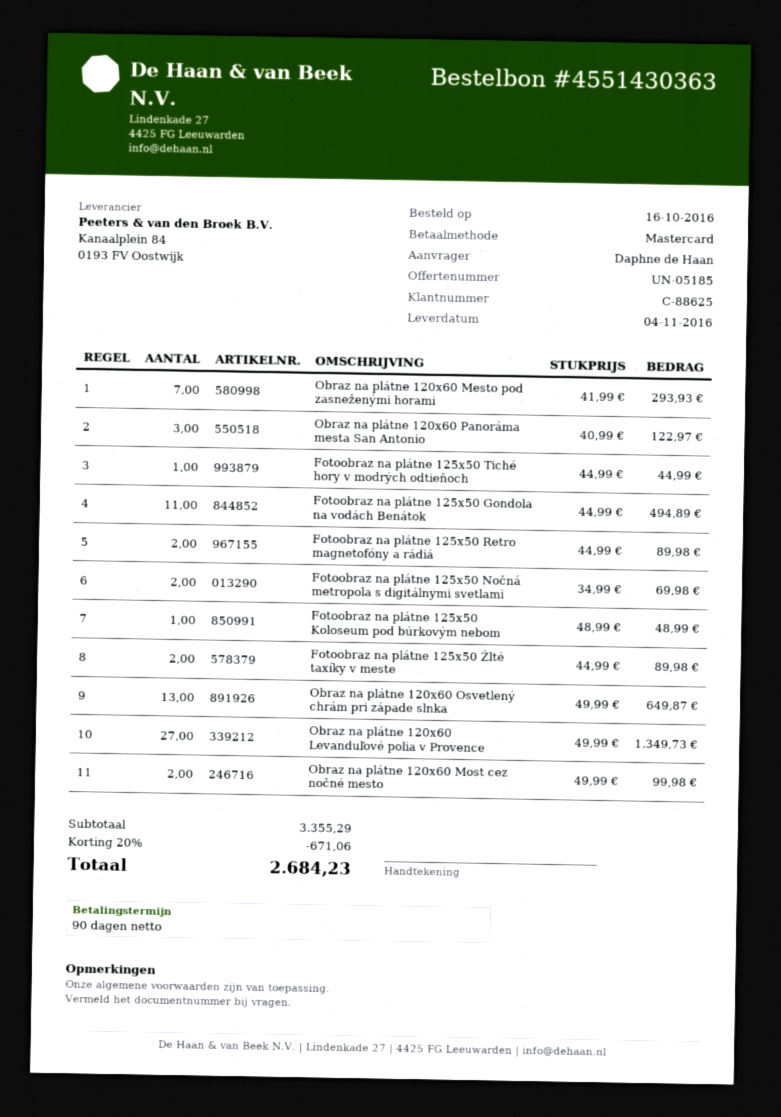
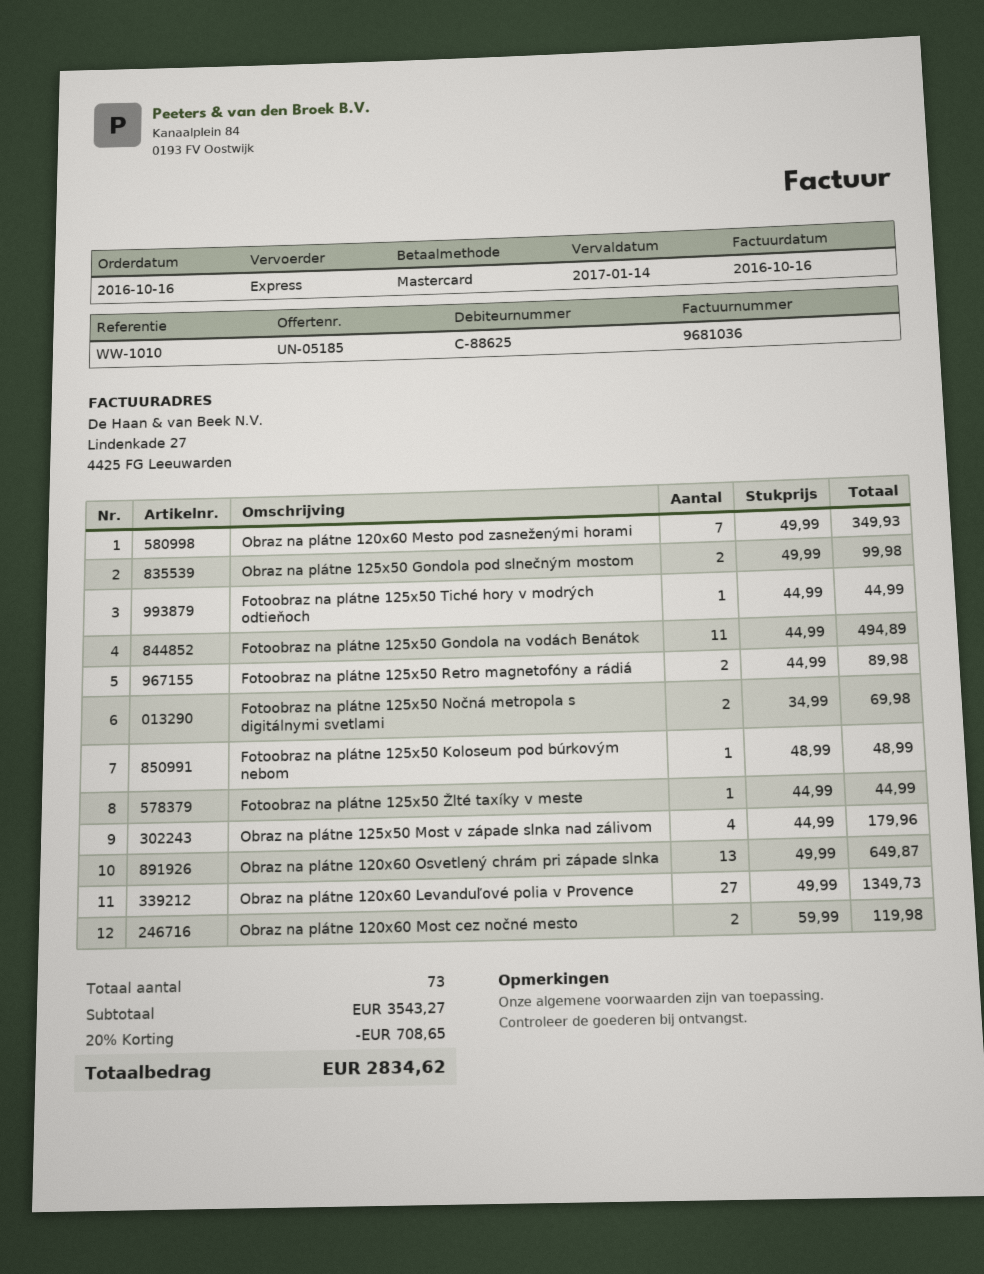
Obraz na plátne 120x60 Mesto pod zasneženými horami: 7 x 41.99 = 293.93 -> 7 x 49.99 = 349.93
Obraz na plátne 120x60 Panoráma mesta San Antonio: 3 x 40.99 = 122.97 -> none
Fotoobraz na plátne 125x50 Žlté taxíky v meste: 2 x 44.99 = 89.98 -> 1 x 44.99 = 44.99
Obraz na plátne 120x60 Most cez nočné mesto: 2 x 49.99 = 99.98 -> 2 x 59.99 = 119.98
Obraz na plátne 125x50 Gondola pod slnečným mostom: none -> 2 x 49.99 = 99.98
Obraz na plátne 125x50 Most v západe slnka nad zálivom: none -> 4 x 44.99 = 179.96
subtotal: 3355.29 -> 3543.27
discount: 20% = 671.06 -> 20% = 708.65
total: 2684.23 -> 2834.62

### [Exercise goal]
Only lines containing the word "plátne" should be copied from the material above.

### [Solution to this exercise]
Obraz na plátne 120x60 Mesto pod zasneženými horami: 7 x 41.99 = 293.93 -> 7 x 49.99 = 349.93
Obraz na plátne 120x60 Panoráma mesta San Antonio: 3 x 40.99 = 122.97 -> none
Fotoobraz na plátne 125x50 Žlté taxíky v meste: 2 x 44.99 = 89.98 -> 1 x 44.99 = 44.99
Obraz na plátne 120x60 Most cez nočné mesto: 2 x 49.99 = 99.98 -> 2 x 59.99 = 119.98
Obraz na plátne 125x50 Gondola pod slnečným mostom: none -> 2 x 49.99 = 99.98
Obraz na plátne 125x50 Most v západe slnka nad zálivom: none -> 4 x 44.99 = 179.96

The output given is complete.